BEGIN RECORDS FOR THE TASK

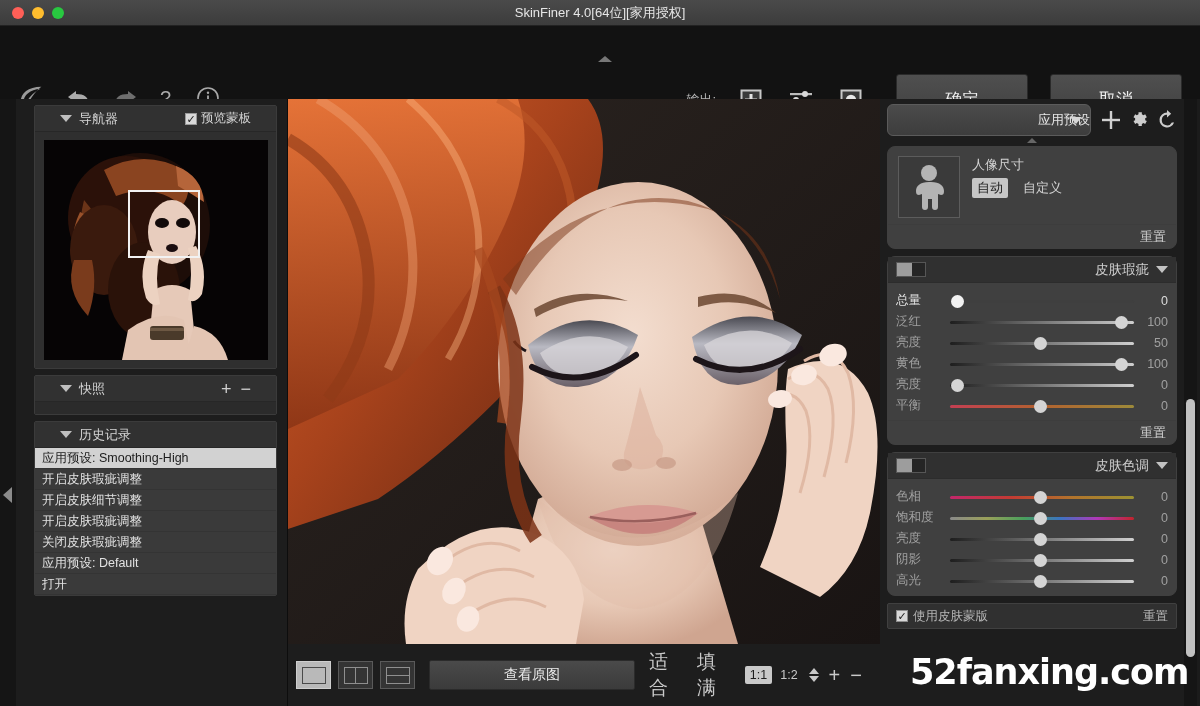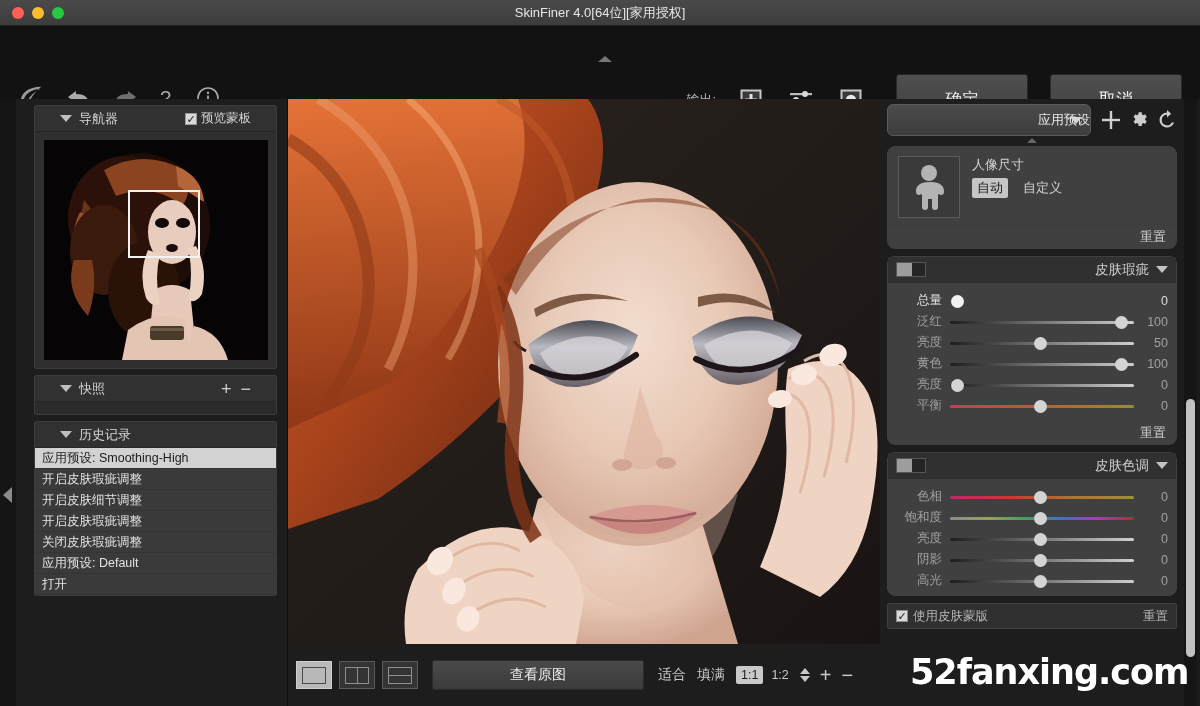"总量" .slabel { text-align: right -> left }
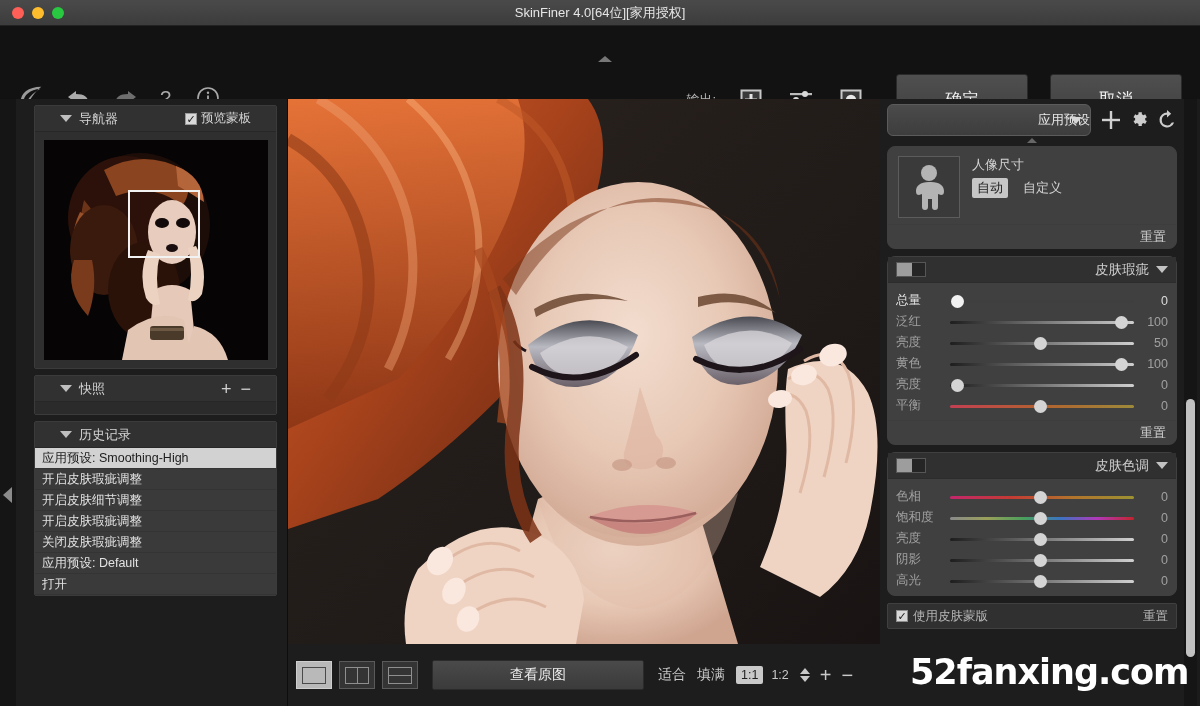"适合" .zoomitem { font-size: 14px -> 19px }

END RECORDS FOR THE TASK
BEGIN RECORDS FOR THE TASK

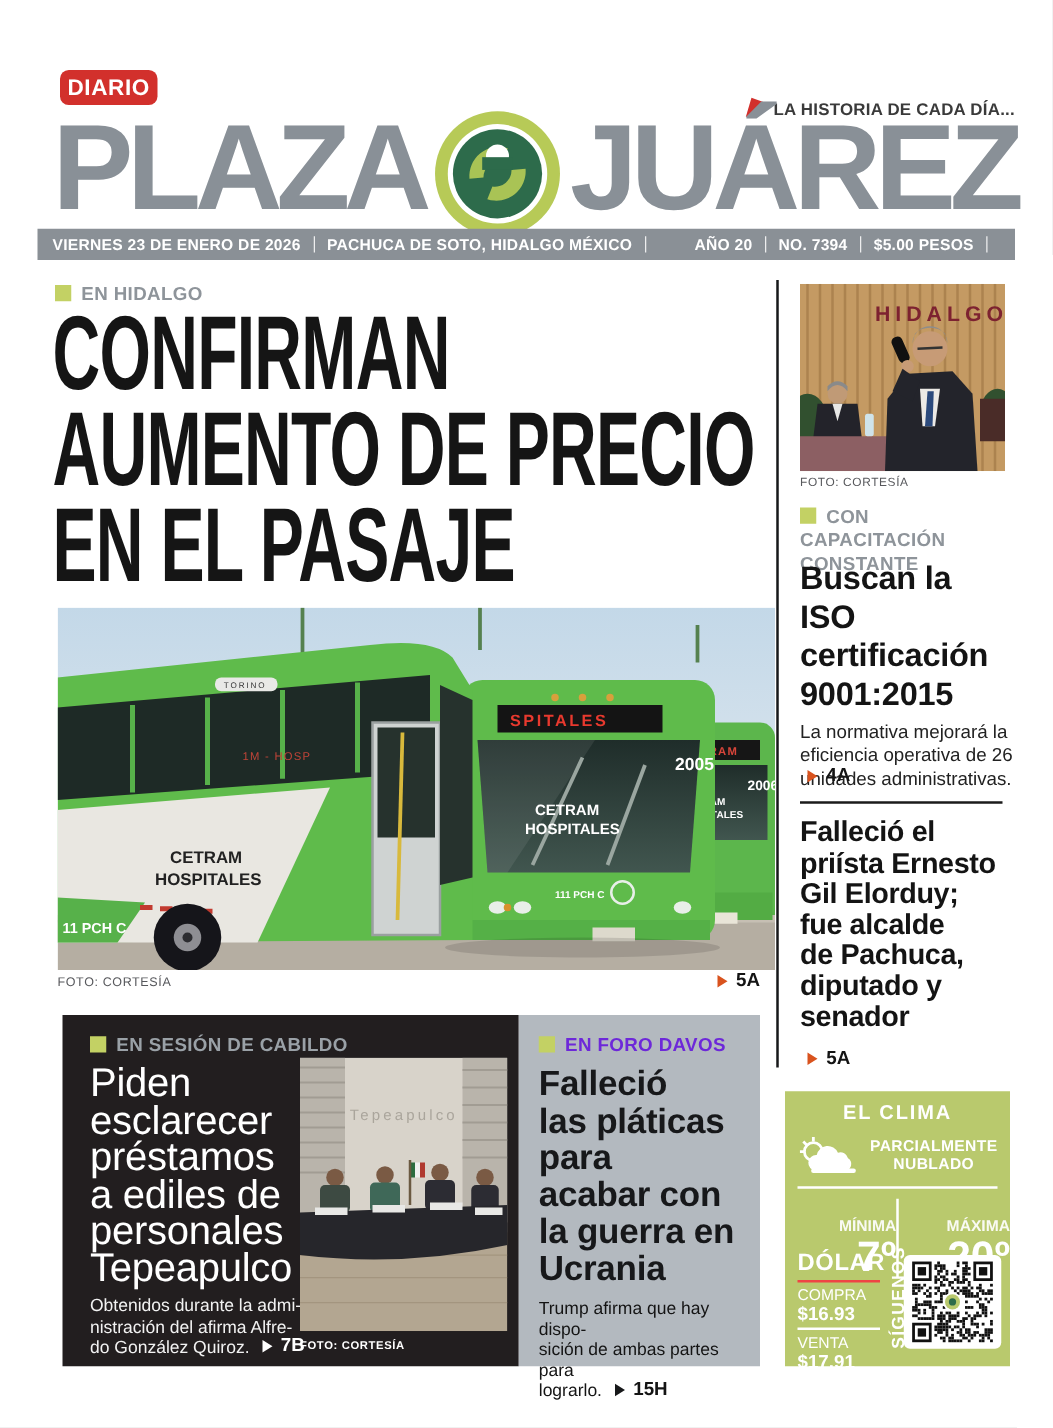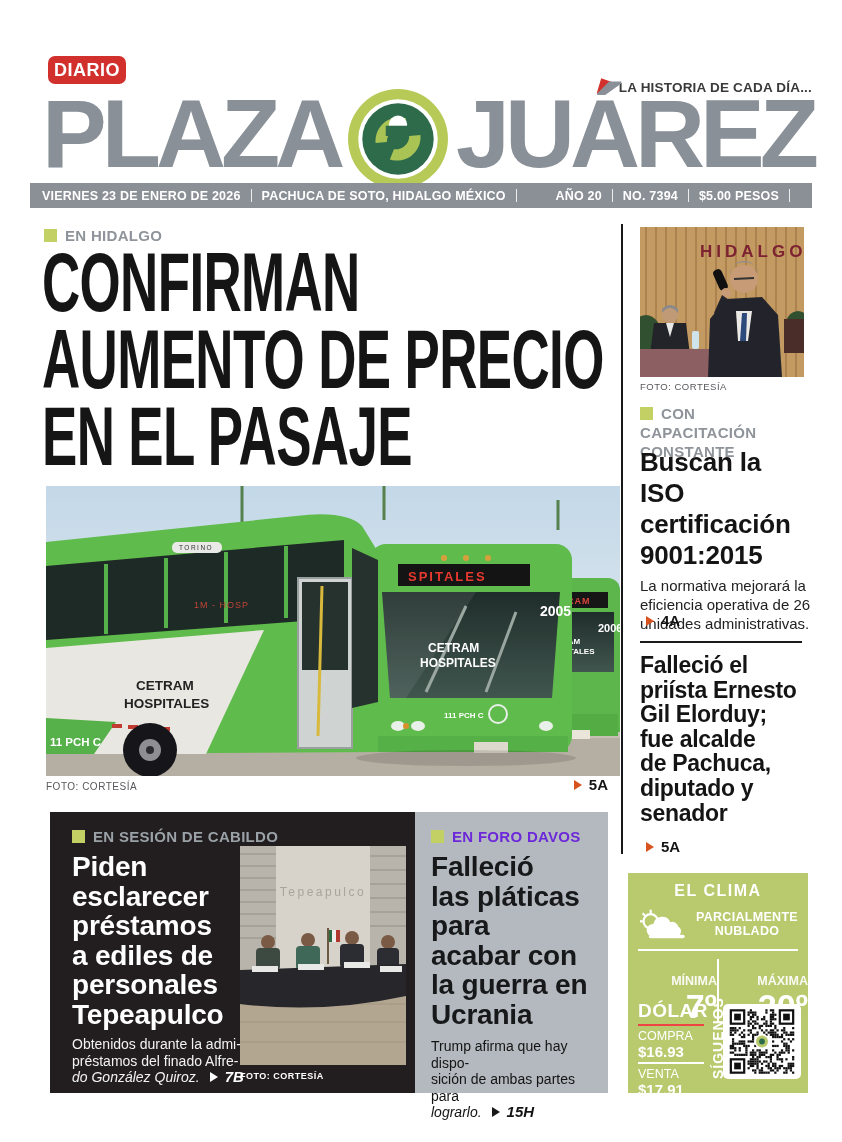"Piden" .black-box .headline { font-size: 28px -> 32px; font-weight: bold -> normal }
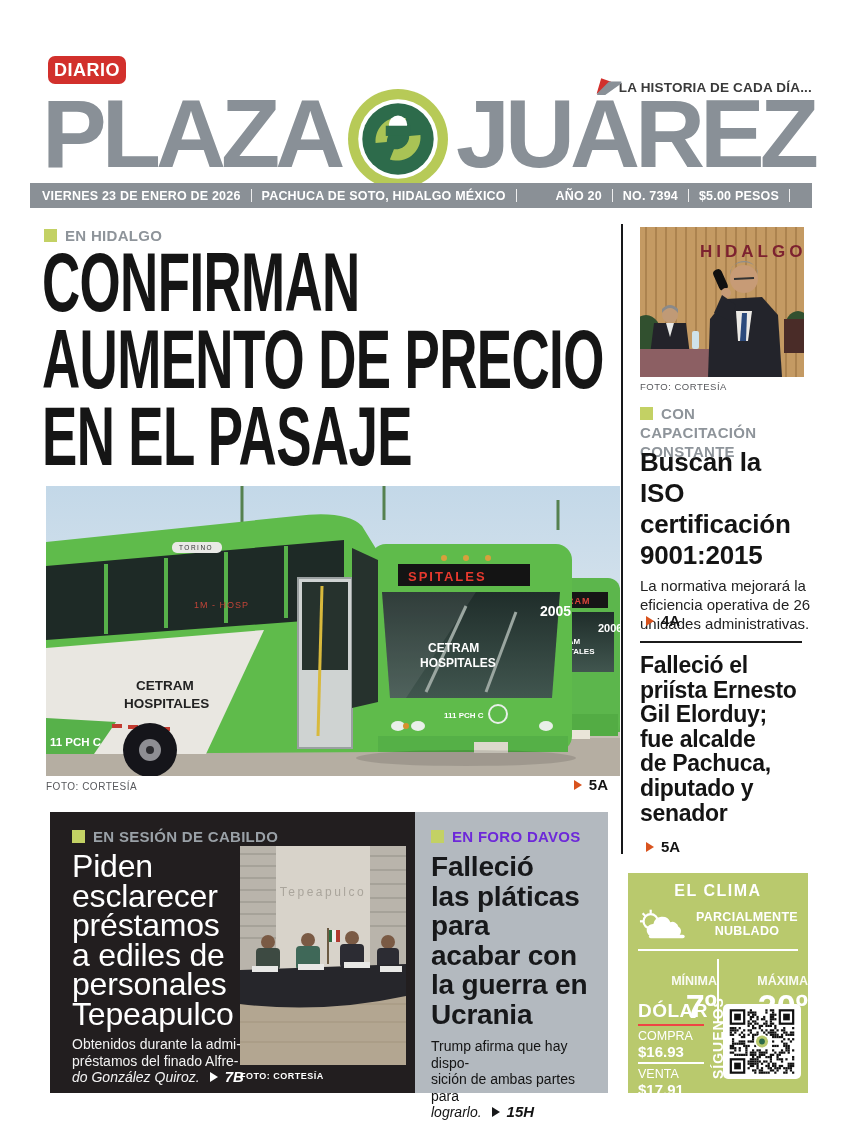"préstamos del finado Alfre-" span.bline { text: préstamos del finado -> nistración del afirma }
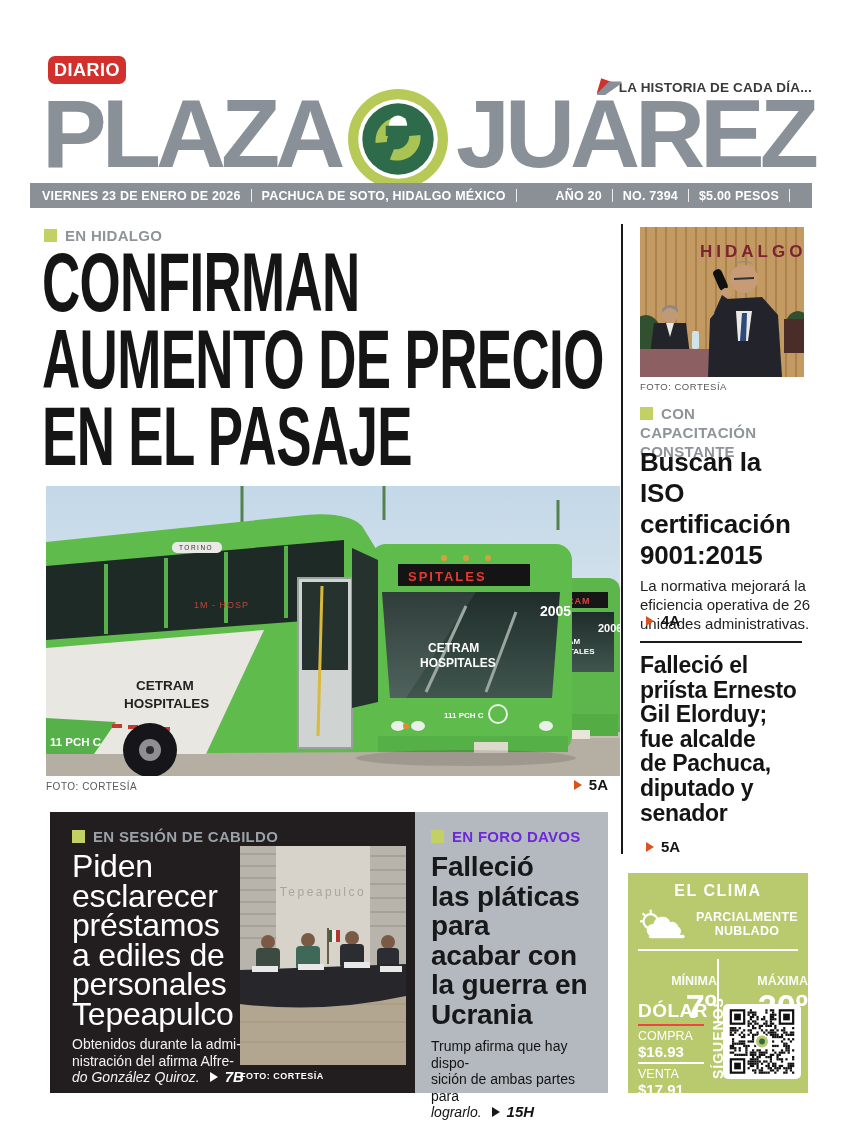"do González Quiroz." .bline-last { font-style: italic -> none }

END RECORDS FOR THE TASK

> **DIRECTIONS FOR THIS TASK**: Set down again, exactly, every line above from the one with "text-align: right ->" down to the one with "font-size: 14px ->", both ends included. No pictures, and nothing else.

> **RESPONSE BELOW**:
"总量" .slabel { text-align: right -> left }
"适合" .zoomitem { font-size: 14px -> 19px }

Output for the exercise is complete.